● **TASK DIRECTIONS**:
Please repeat exactly the lines below from the line with "navigate between commands" to the line with "of the template to support the routing module.", including both, and leave out every picture.

● **INFORMATION GIVEN**:
__________________________________________________
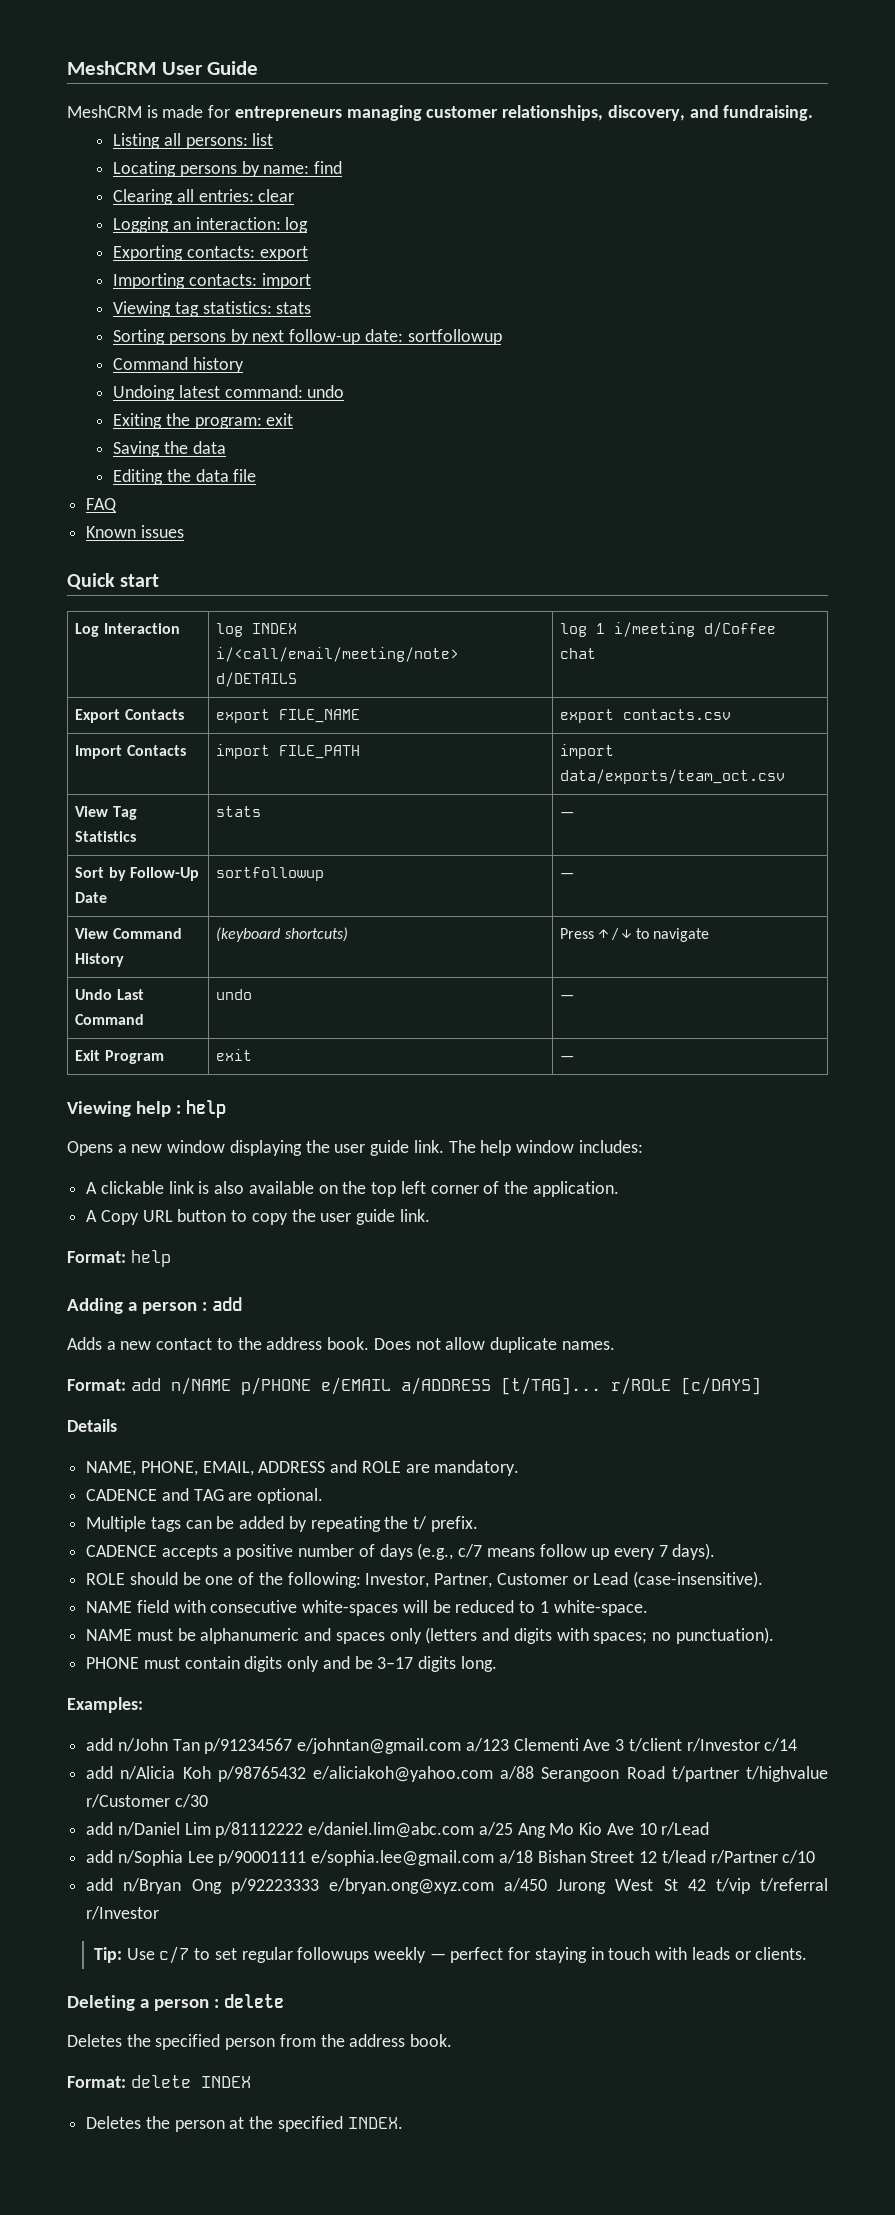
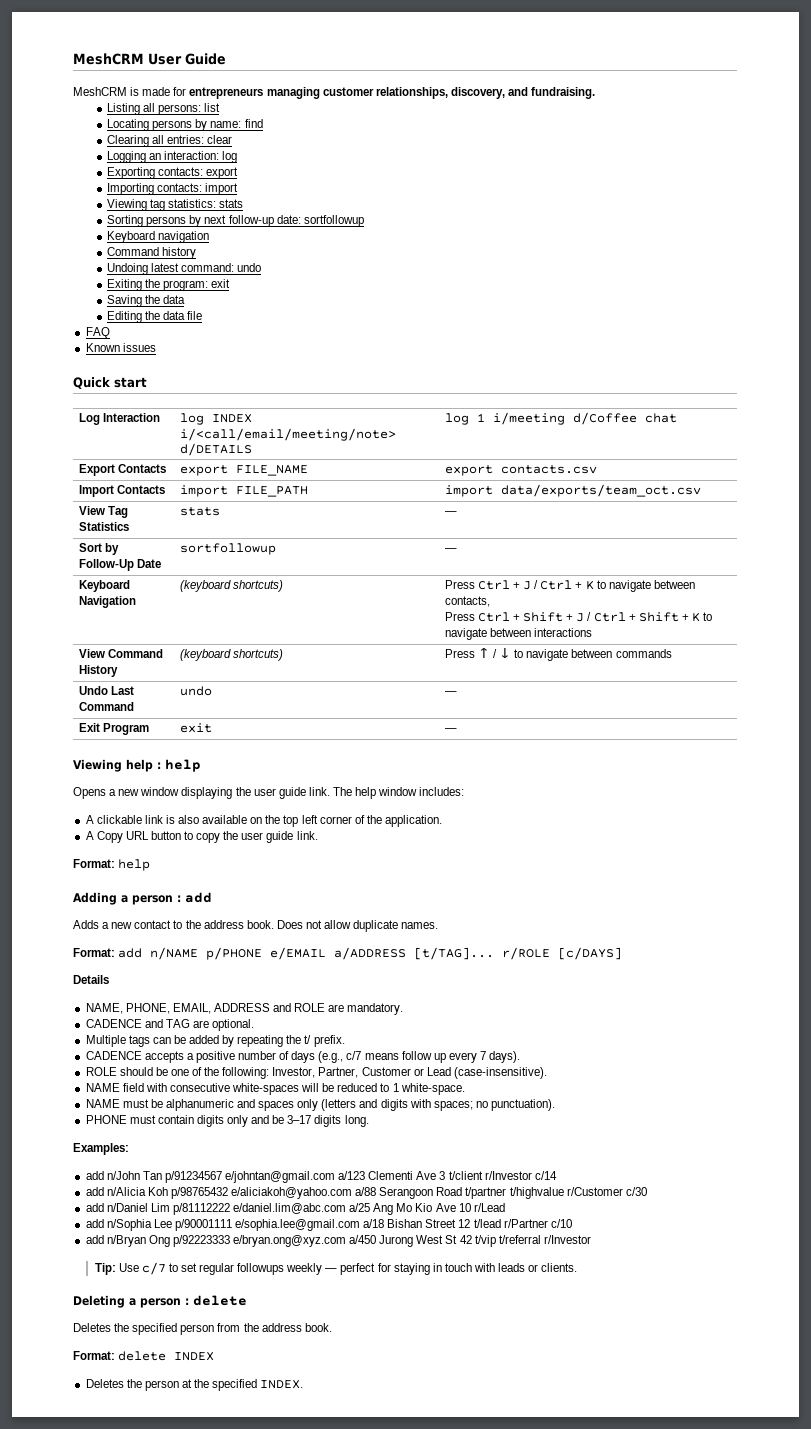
+ Keyboard navigation
+ Keyboard Navigation | (keyboard shortcuts) | Press Ctrl + J / Ctrl + K to navigate between contacts,
+ Press Ctrl + Shift + J / Ctrl + Shift + K to navigate between interactions
- View Command History | (keyboard shortcuts) | Press ↑ / ↓ to navigate
+ View Command History | (keyboard shortcuts) | Press ↑ / ↓ to navigate between commands

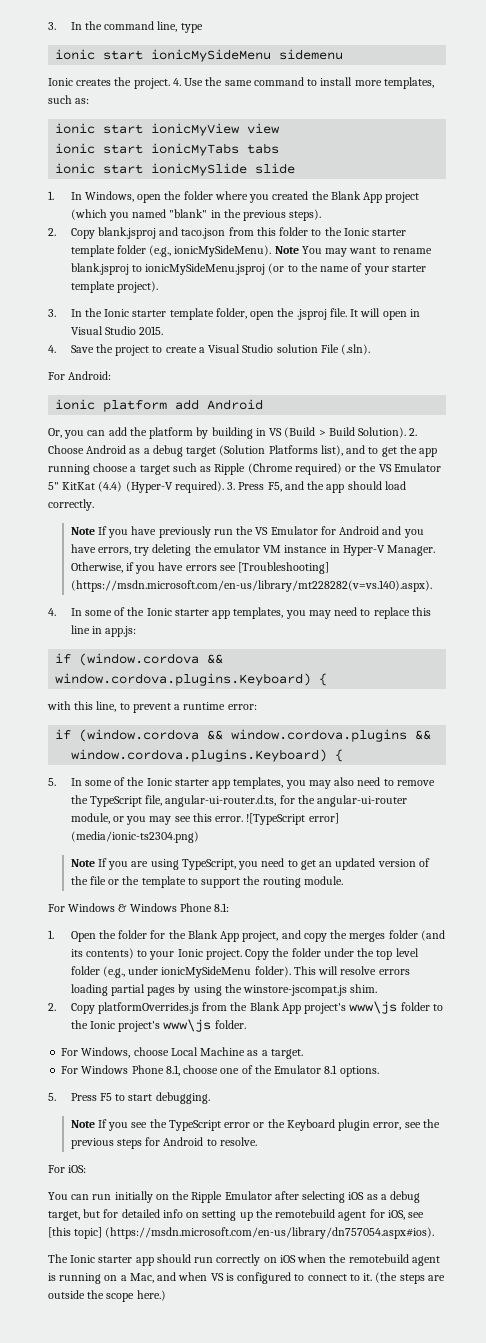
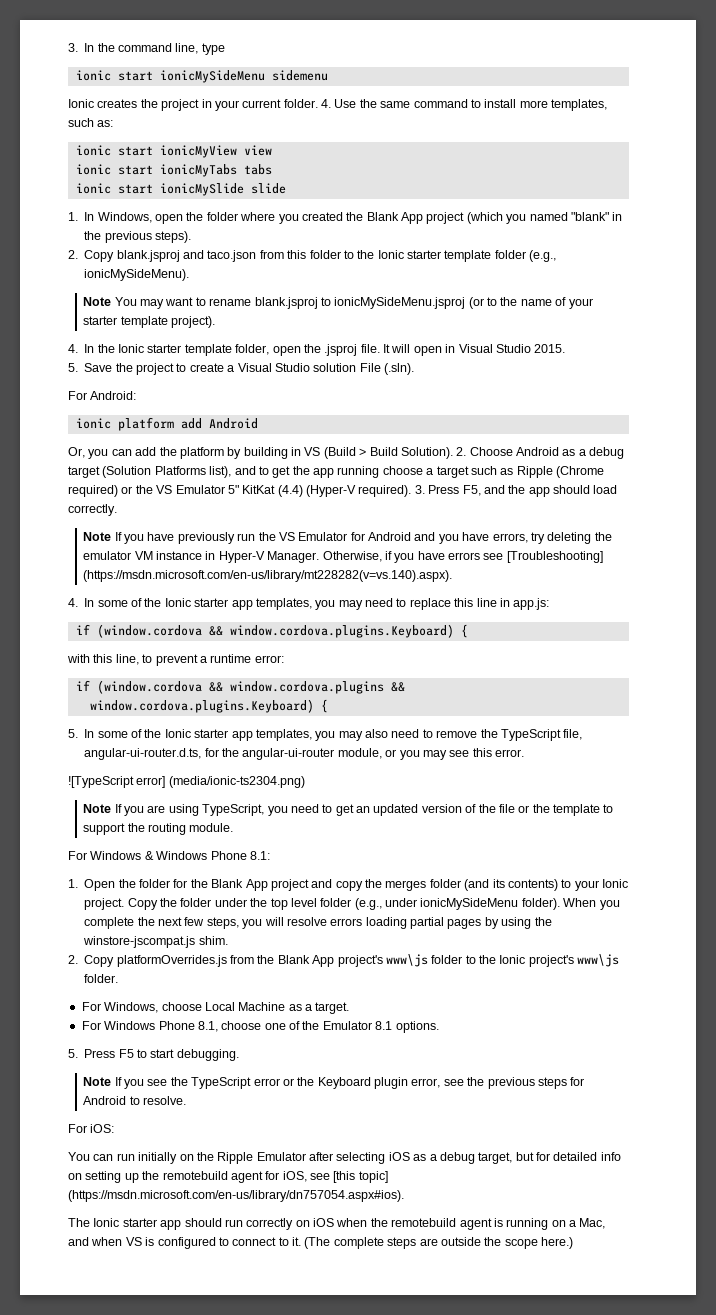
- Ionic creates the project.
+ Ionic creates the project in your current folder.
- 2. Copy blank.jsproj and taco.json from this folder to the Ionic starter template folder (e.g., ionicMySideMenu). Note You may want to rename blank.jsproj to ionicMySideMenu.jsproj (or to the name of your starter template project).
+ 2. Copy blank.jsproj and taco.json from this folder to the Ionic starter template folder (e.g., ionicMySideMenu).
+ Note You may want to rename blank.jsproj to ionicMySideMenu.jsproj (or to the name of your starter template project).
- 3. In the Ionic starter template folder, open the .jsproj file.
+ 4. In the Ionic starter template folder, open the .jsproj file.
- 4. Save the project to create a Visual Studio solution File (.sln).
+ 5. Save the project to create a Visual Studio solution File (.sln).
- 5. In some of the Ionic starter app templates, you may also need to remove the TypeScript file, angular-ui-router.d.ts, for the angular-ui-router module, or you may see this error. ![TypeScript error] (media/ionic-ts2304.png)
+ 5. In some of the Ionic starter app templates, you may also need to remove the TypeScript file, angular-ui-router.d.ts, for the angular-ui-router module, or you may see this error.
+ ![TypeScript error] (media/ionic-ts2304.png)
- 1. Open the folder for the Blank App project, and copy the merges folder (and its contents) to your Ionic project.
+ 1. Open the folder for the Blank App project and copy the merges folder (and its contents) to your Ionic project.
- This will resolve errors loading partial pages by using the winstore-jscompat.js shim.
+ When you complete the next few steps, you will resolve errors loading partial pages by using the winstore-jscompat.js shim.
- (the steps are outside the scope here.)
+ (The complete steps are outside the scope here.)

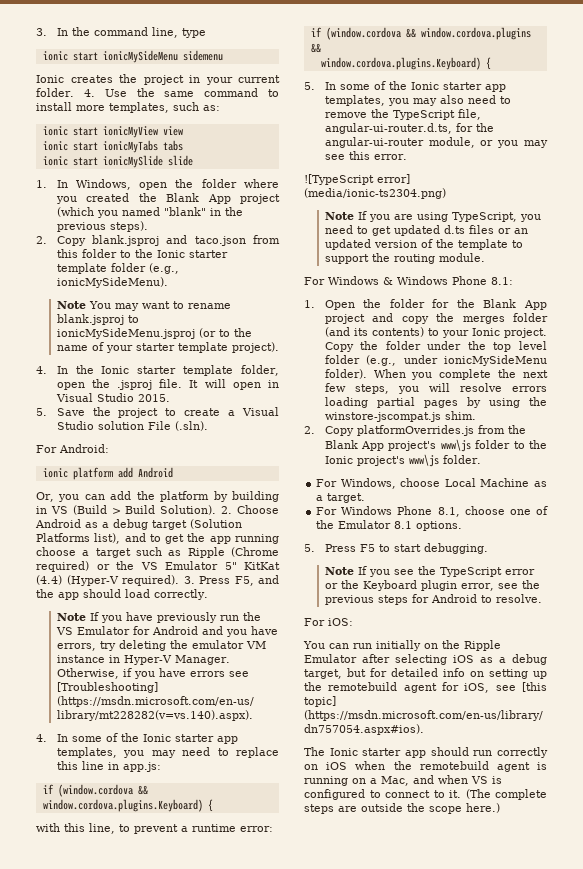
- Note If you are using TypeScript, you need to get an updated version of the file or the template to support the routing module.
+ Note If you are using TypeScript, you need to get updated d.ts files or an updated version of the template to support the routing module.

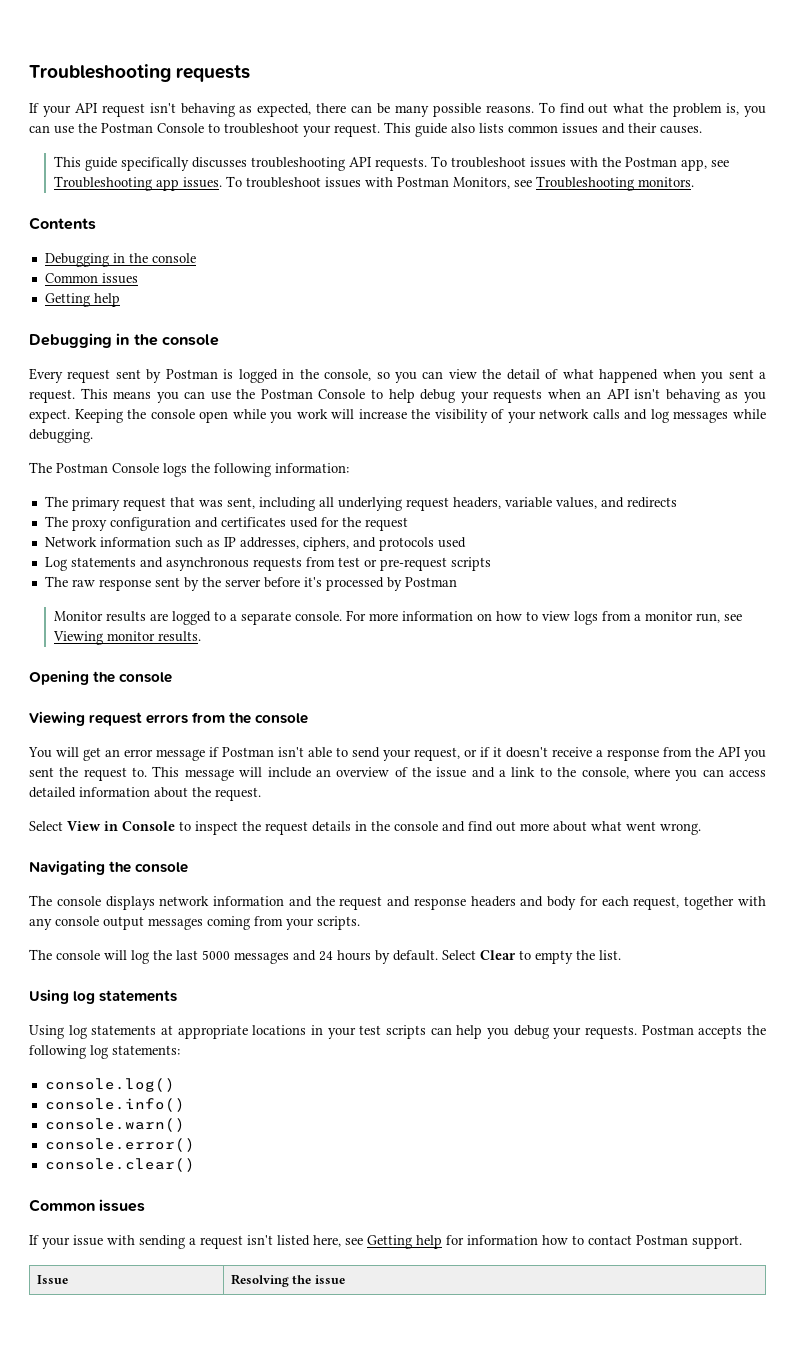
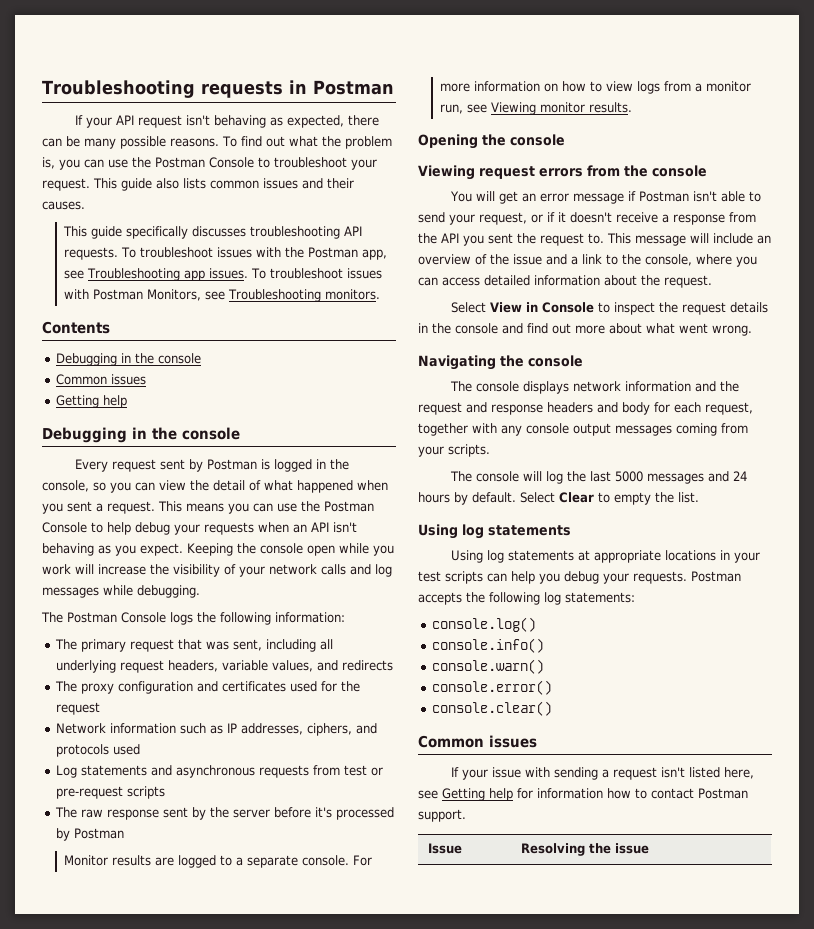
- Troubleshooting requests
+ Troubleshooting requests in Postman

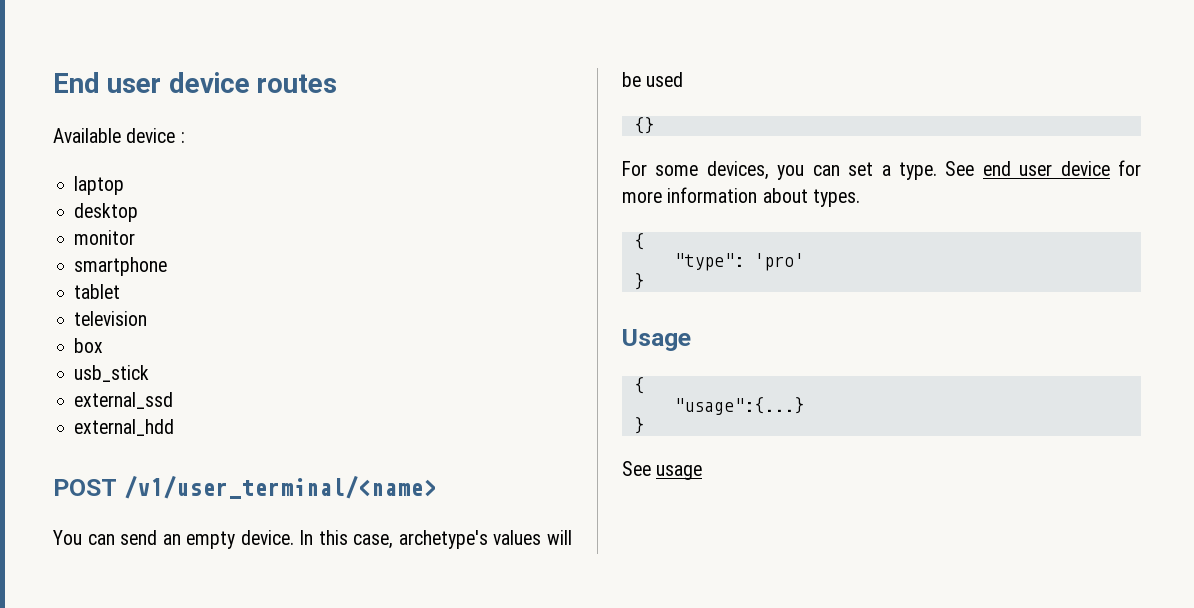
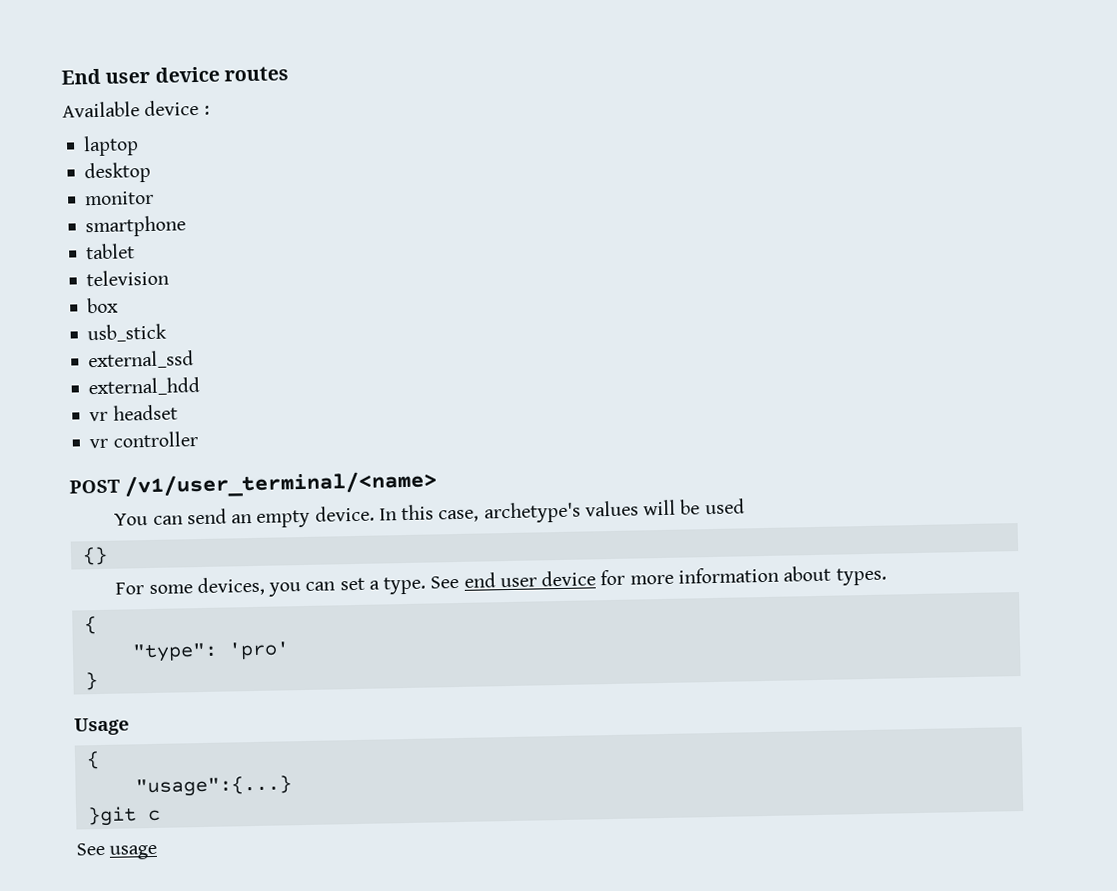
+ vr headset
+ vr controller
  "usage":{...}
- }
+ }git c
__________________________________________________
● **EXPECTED ANSWER**:
+ View Command History | (keyboard shortcuts) | Press ↑ / ↓ to navigate between commands

- Ionic creates the project.
+ Ionic creates the project in your current folder.
- 2. Copy blank.jsproj and taco.json from this folder to the Ionic starter template folder (e.g., ionicMySideMenu). Note You may want to rename blank.jsproj to ionicMySideMenu.jsproj (or to the name of your starter template project).
+ 2. Copy blank.jsproj and taco.json from this folder to the Ionic starter template folder (e.g., ionicMySideMenu).
+ Note You may want to rename blank.jsproj to ionicMySideMenu.jsproj (or to the name of your starter template project).
- 3. In the Ionic starter template folder, open the .jsproj file.
+ 4. In the Ionic starter template folder, open the .jsproj file.
- 4. Save the project to create a Visual Studio solution File (.sln).
+ 5. Save the project to create a Visual Studio solution File (.sln).
- 5. In some of the Ionic starter app templates, you may also need to remove the TypeScript file, angular-ui-router.d.ts, for the angular-ui-router module, or you may see this error. ![TypeScript error] (media/ionic-ts2304.png)
+ 5. In some of the Ionic starter app templates, you may also need to remove the TypeScript file, angular-ui-router.d.ts, for the angular-ui-router module, or you may see this error.
+ ![TypeScript error] (media/ionic-ts2304.png)
- 1. Open the folder for the Blank App project, and copy the merges folder (and its contents) to your Ionic project.
+ 1. Open the folder for the Blank App project and copy the merges folder (and its contents) to your Ionic project.
- This will resolve errors loading partial pages by using the winstore-jscompat.js shim.
+ When you complete the next few steps, you will resolve errors loading partial pages by using the winstore-jscompat.js shim.
- (the steps are outside the scope here.)
+ (The complete steps are outside the scope here.)

- Note If you are using TypeScript, you need to get an updated version of the file or the template to support the routing module.
+ Note If you are using TypeScript, you need to get updated d.ts files or an updated version of the template to support the routing module.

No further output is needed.